A USA Today story sums up that on the eve of Thanksgiving people are spending less (obviously) and are very thankful (that things are not worse than they are, I suppose):
The 25-pound turkey, the office party, the year-end bonus, the family reunion, the second (or third) Christmas tree — all are threatened by what employment consultant John Challenger calls “a culture of frugality” and the need to refocus an alluring American dream: a happy holiday…
Some employers will cut back on extravagant parties — employees probably should expect more potlucks — and others will be more apt to volunteer services or donate to charities in lieu of perks for employees, says Challenger, who is CEO of Challenger, Gray & Christmas.
“It’s hard to celebrate in an elaborate way when you are laying people off,” he says.
City budgets may be in even worse shape than their corporate counterparts. To limit holiday expenditures in Chicago, the city went with a sad, Charlie Brown-type Christmas tree, which is smaller and cost half of last year’s model. There’s plenty of complaining about the tree (which is still 50 feet tall), though lots of people also say that it’s good to save in any way possible.

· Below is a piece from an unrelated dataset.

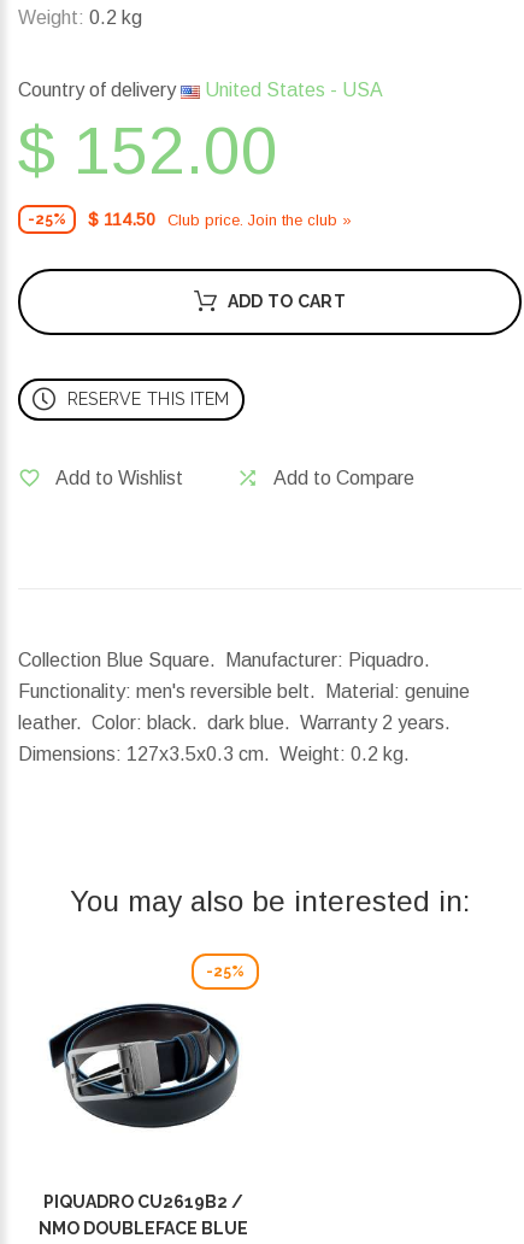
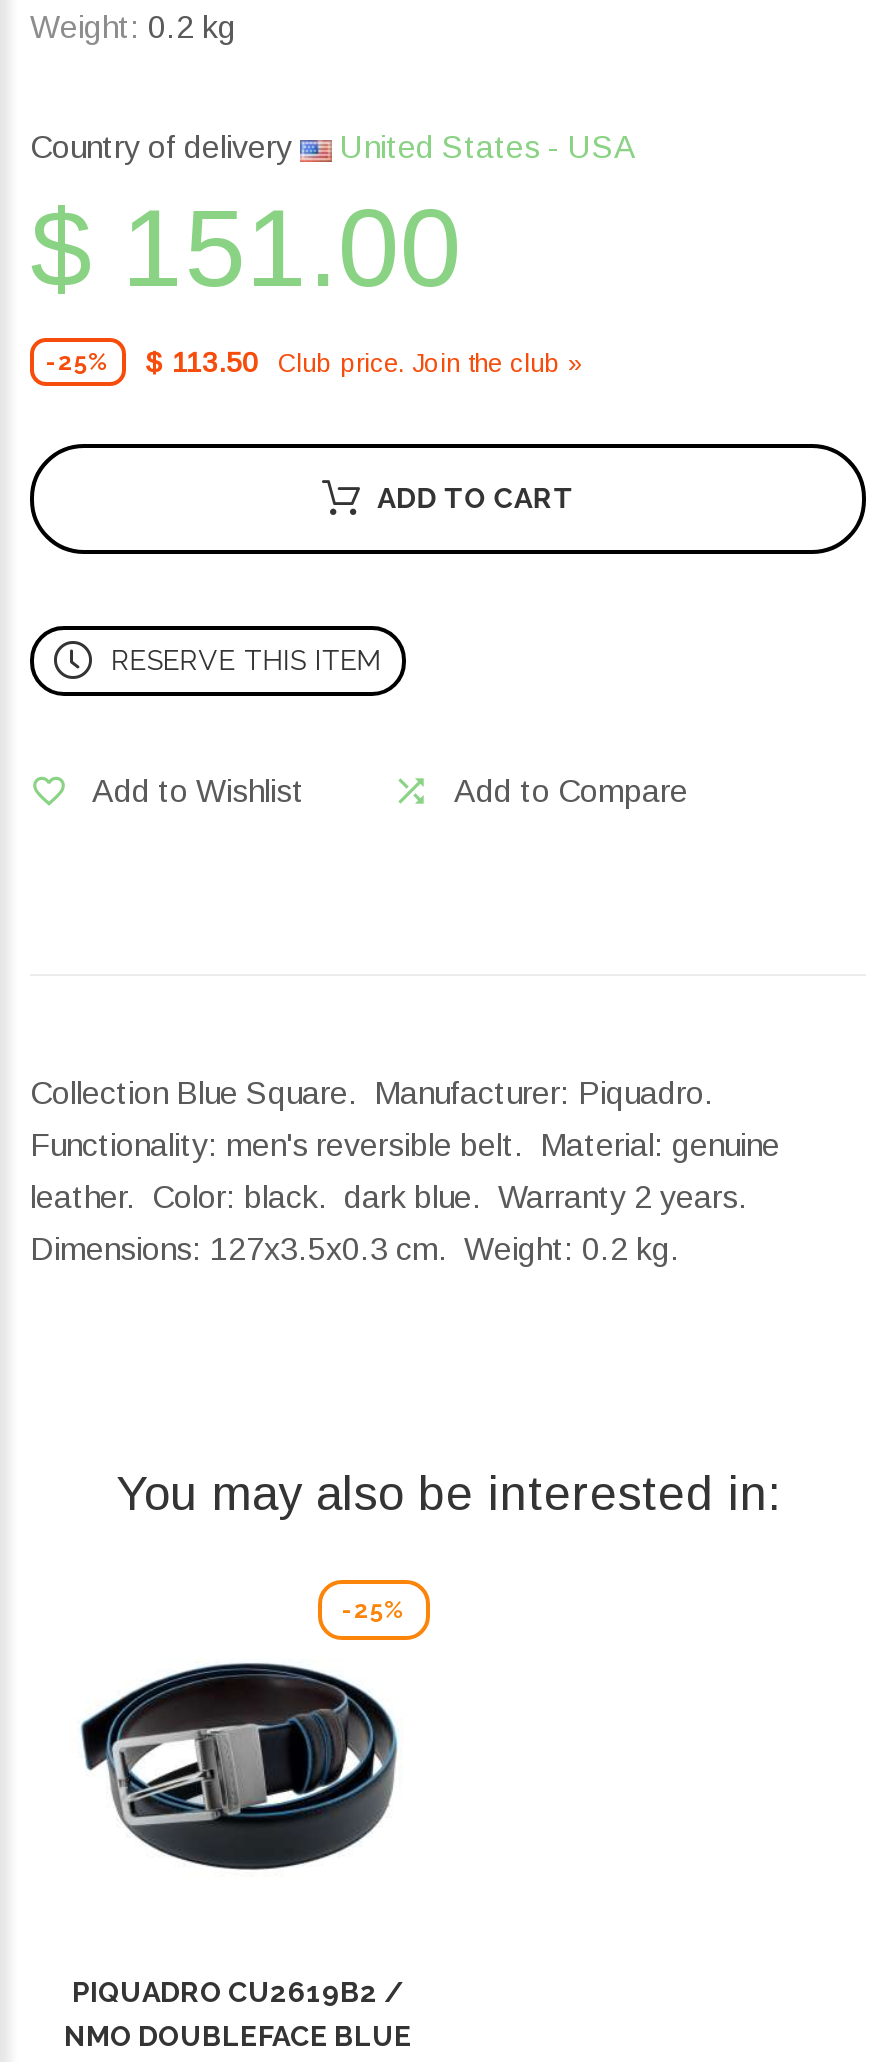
[18,114,278,188] $ 152.00 -> [30,187,462,311] $ 151.00
[28,210,352,229] -25% $ 114.50 Club price. Join the club » -> [46,346,584,378] -25% $ 113.50 Club price. Join the club »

What’s gotten some folks in an uproar in Washington, D.C.? A turkey giveaway that didn’t give much away. Hundreds of people had to be turned away during the “giveaway” arranged by D.C. Council member (and disgraced, crack-smoking former mayor) Marion Barry.
The economy has been in the dumps for so long, how can you not be something of a Grinch? A RecessionWire writer who hosted an over-the-top party last year admits to decamping for the party of Scrooge:
This year, please turn off that holiday music, it rings so hollow (even creepy), especially when accompanied by upbeat nudges to plunk down twenty grand or so for a new car with a ribbon on top. Things are not looking better, not yet, and I don’t say that just because our site happens to be called Recessionwire. Indeed, holidays are meant to be when people come together in good cheer whether times are good or bad; heck, Irving Berlin wrote “White Christmas” in the dark days of 1942, when the U.S. was fully engaged in World War II and many families were split apart. But I, for one, just ain’t feeling it in these tough times.
So feel free to humbug it up this holiday season. You’ll be in good (or rather, grouchy) company. If you’re sick of being bummed, check out the Peanuts gang dancing: If that doesn’t put you in a more festive mood, I don’t know what will.